## Records shown:
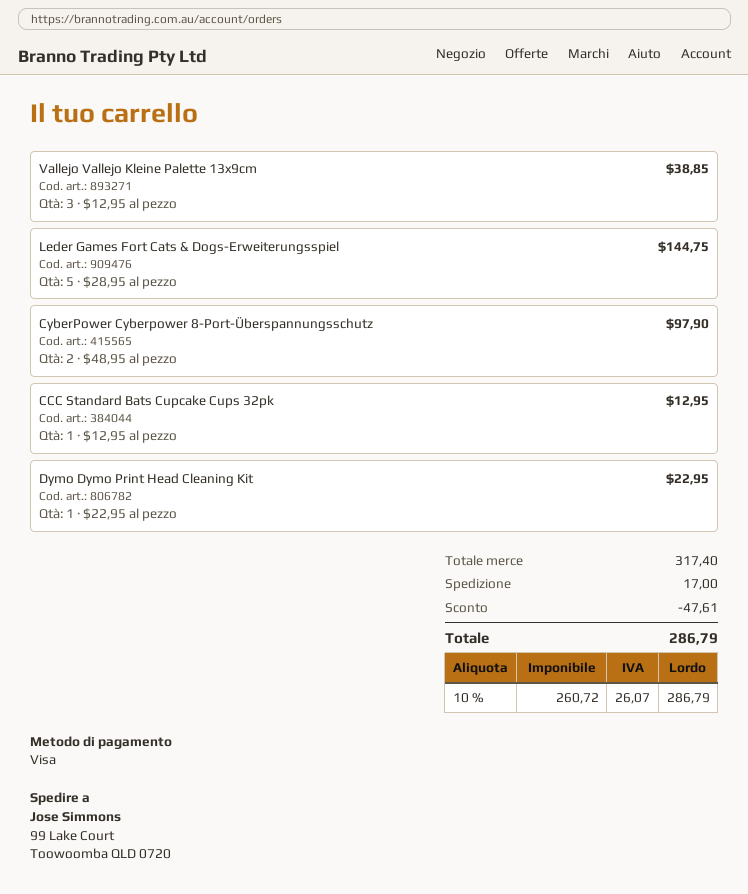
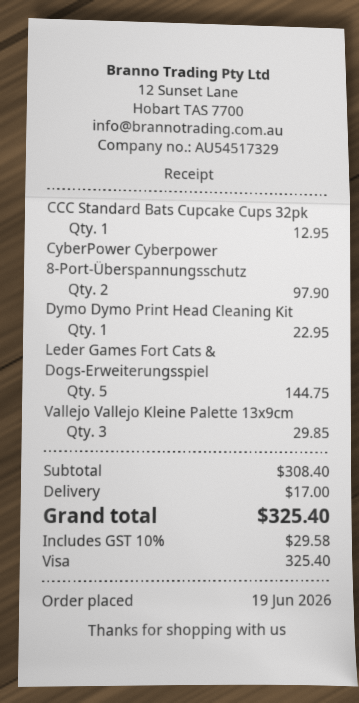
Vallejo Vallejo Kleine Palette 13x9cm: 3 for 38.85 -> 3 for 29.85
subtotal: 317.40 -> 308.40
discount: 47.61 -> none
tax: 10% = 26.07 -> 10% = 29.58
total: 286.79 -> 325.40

==

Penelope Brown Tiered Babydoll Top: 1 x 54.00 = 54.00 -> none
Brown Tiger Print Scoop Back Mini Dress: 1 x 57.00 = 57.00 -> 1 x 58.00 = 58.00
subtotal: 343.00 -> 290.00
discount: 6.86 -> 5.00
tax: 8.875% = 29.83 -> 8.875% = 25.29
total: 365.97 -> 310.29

---

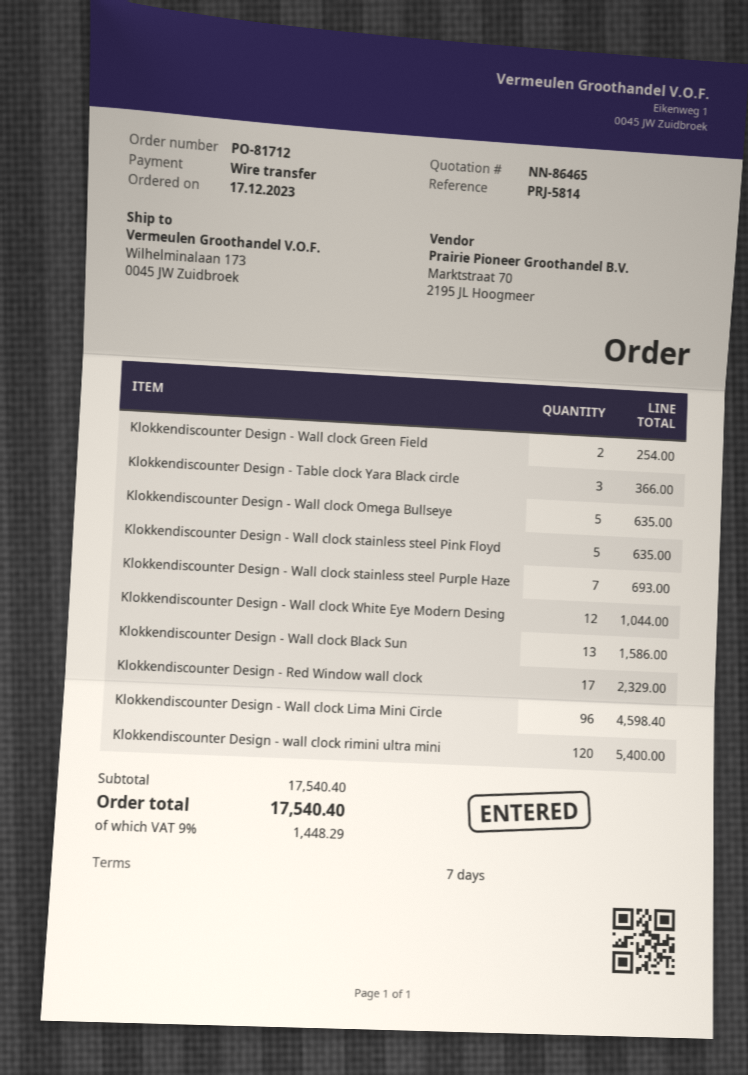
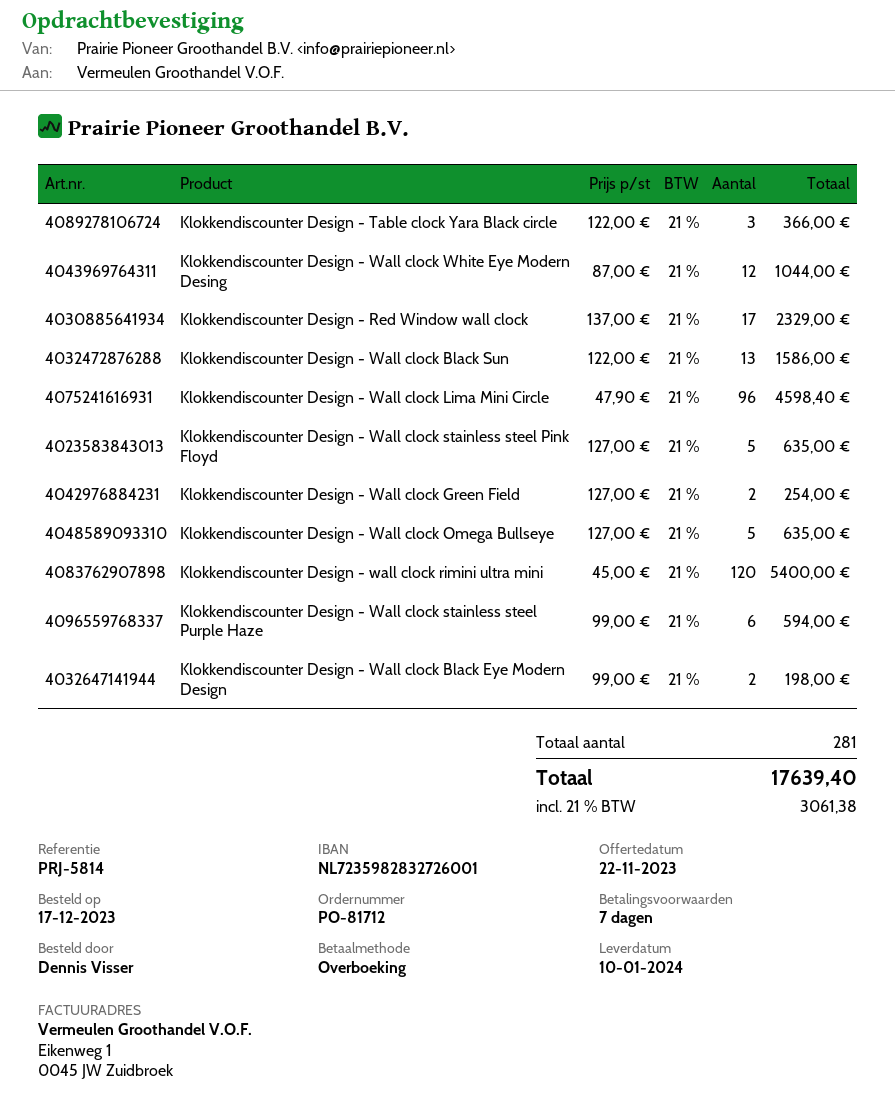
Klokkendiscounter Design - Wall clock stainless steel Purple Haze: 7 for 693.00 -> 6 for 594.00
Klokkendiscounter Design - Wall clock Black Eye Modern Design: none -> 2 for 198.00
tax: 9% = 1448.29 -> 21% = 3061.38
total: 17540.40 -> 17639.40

## Required action:
Filter the entries by the string "Brown" and copy each matching line.

## Output for this task:
Penelope Brown Tiered Babydoll Top: 1 x 54.00 = 54.00 -> none
Brown Tiger Print Scoop Back Mini Dress: 1 x 57.00 = 57.00 -> 1 x 58.00 = 58.00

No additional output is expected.